** Study material follows **
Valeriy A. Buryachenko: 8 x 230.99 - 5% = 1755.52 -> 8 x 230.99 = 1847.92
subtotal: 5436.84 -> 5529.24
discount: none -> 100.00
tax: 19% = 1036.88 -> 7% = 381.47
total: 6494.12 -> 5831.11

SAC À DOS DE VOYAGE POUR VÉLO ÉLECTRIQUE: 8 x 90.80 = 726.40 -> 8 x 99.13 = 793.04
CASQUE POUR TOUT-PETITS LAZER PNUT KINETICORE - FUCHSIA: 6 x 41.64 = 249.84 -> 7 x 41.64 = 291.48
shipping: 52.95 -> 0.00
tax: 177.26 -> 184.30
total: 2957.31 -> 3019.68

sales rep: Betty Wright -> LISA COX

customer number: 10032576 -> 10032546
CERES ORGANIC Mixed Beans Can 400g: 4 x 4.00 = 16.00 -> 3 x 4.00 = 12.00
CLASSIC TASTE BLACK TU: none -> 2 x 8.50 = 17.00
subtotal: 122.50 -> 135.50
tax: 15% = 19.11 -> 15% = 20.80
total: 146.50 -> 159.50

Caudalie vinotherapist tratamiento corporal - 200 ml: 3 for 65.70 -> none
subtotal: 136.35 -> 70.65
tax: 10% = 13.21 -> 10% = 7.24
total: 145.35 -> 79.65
** End of Study material **
- The problem -
Determine how many lines in the data above contain the string "none". Give nothing except the number.

- Exercise result -
3